**ASSIGNMENT**
Everything in the records except the pictures must be copied out exactly.

***

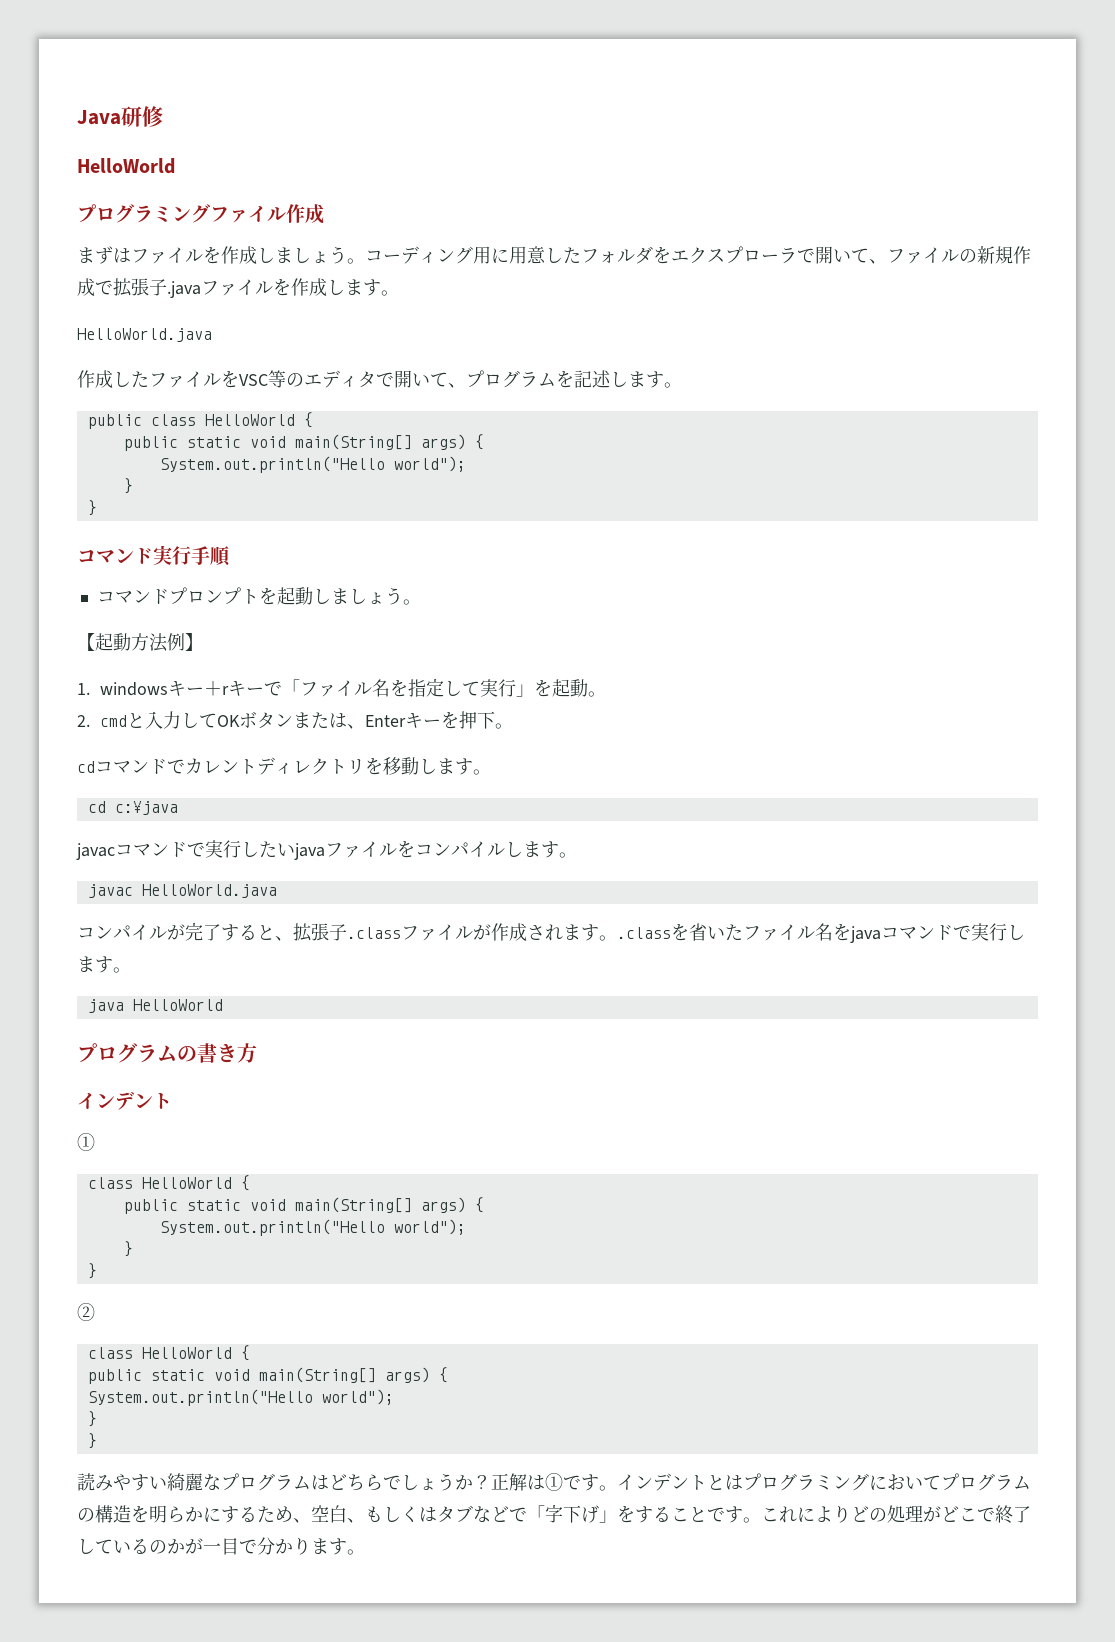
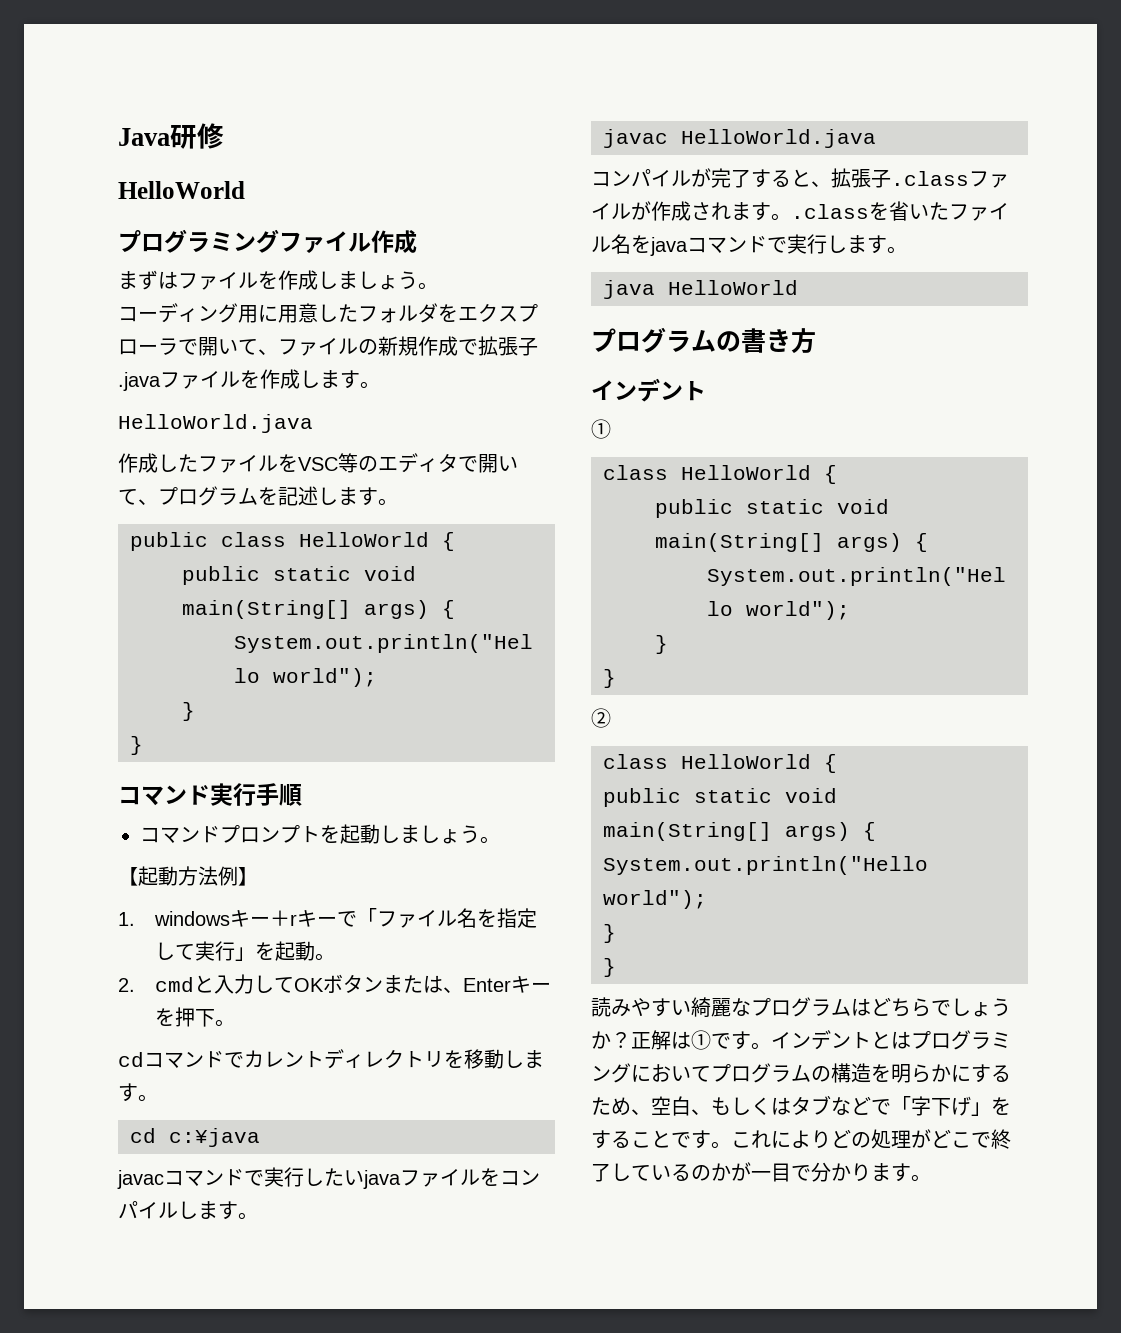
- まずはファイルを作成しましょう。コーディング用に用意したフォルダをエクスプローラで開いて、ファイルの新規作成で拡張子.javaファイルを作成します。
+ まずはファイルを作成しましょう。
+ コーディング用に用意したフォルダをエクスプローラで開いて、ファイルの新規作成で拡張子.javaファイルを作成します。

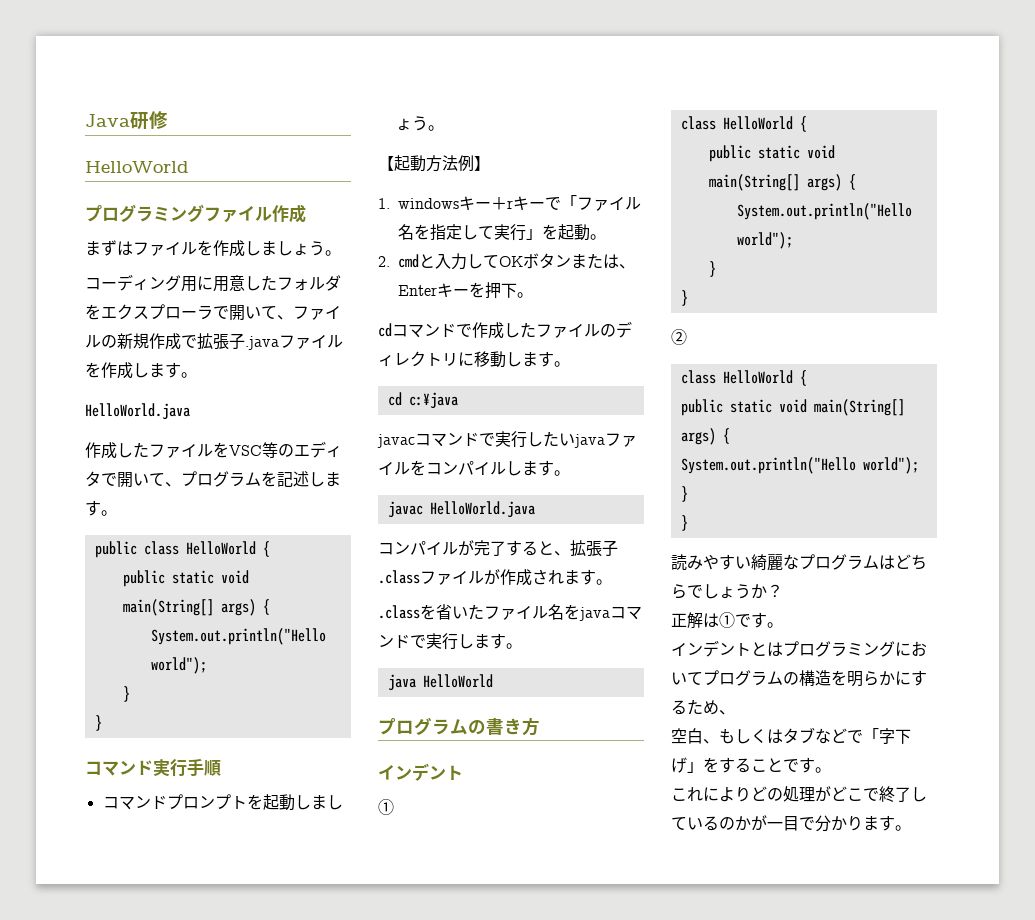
- cdコマンドでカレントディレクトリを移動します。
+ cdコマンドで作成したファイルのディレクトリに移動します。
- コンパイルが完了すると、拡張子.classファイルが作成されます。.classを省いたファイル名をjavaコマンドで実行します。
+ コンパイルが完了すると、拡張子.classファイルが作成されます。
+ .classを省いたファイル名をjavaコマンドで実行します。
- 読みやすい綺麗なプログラムはどちらでしょうか？正解は①です。インデントとはプログラミングにおいてプログラムの構造を明らかにするため、空白、もしくはタブなどで「字下げ」をすることです。これによりどの処理がどこで終了しているのかが一目で分かります。
+ 読みやすい綺麗なプログラムはどちらでしょうか？
+ 正解は①です。
+ インデントとはプログラミングにおいてプログラムの構造を明らかにするため、
+ 空白、もしくはタブなどで「字下げ」をすることです。
+ これによりどの処理がどこで終了しているのかが一目で分かります。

***

**EXERCISE OUTPUT**
- まずはファイルを作成しましょう。コーディング用に用意したフォルダをエクスプローラで開いて、ファイルの新規作成で拡張子.javaファイルを作成します。
+ まずはファイルを作成しましょう。
+ コーディング用に用意したフォルダをエクスプローラで開いて、ファイルの新規作成で拡張子.javaファイルを作成します。

- cdコマンドでカレントディレクトリを移動します。
+ cdコマンドで作成したファイルのディレクトリに移動します。
- コンパイルが完了すると、拡張子.classファイルが作成されます。.classを省いたファイル名をjavaコマンドで実行します。
+ コンパイルが完了すると、拡張子.classファイルが作成されます。
+ .classを省いたファイル名をjavaコマンドで実行します。
- 読みやすい綺麗なプログラムはどちらでしょうか？正解は①です。インデントとはプログラミングにおいてプログラムの構造を明らかにするため、空白、もしくはタブなどで「字下げ」をすることです。これによりどの処理がどこで終了しているのかが一目で分かります。
+ 読みやすい綺麗なプログラムはどちらでしょうか？
+ 正解は①です。
+ インデントとはプログラミングにおいてプログラムの構造を明らかにするため、
+ 空白、もしくはタブなどで「字下げ」をすることです。
+ これによりどの処理がどこで終了しているのかが一目で分かります。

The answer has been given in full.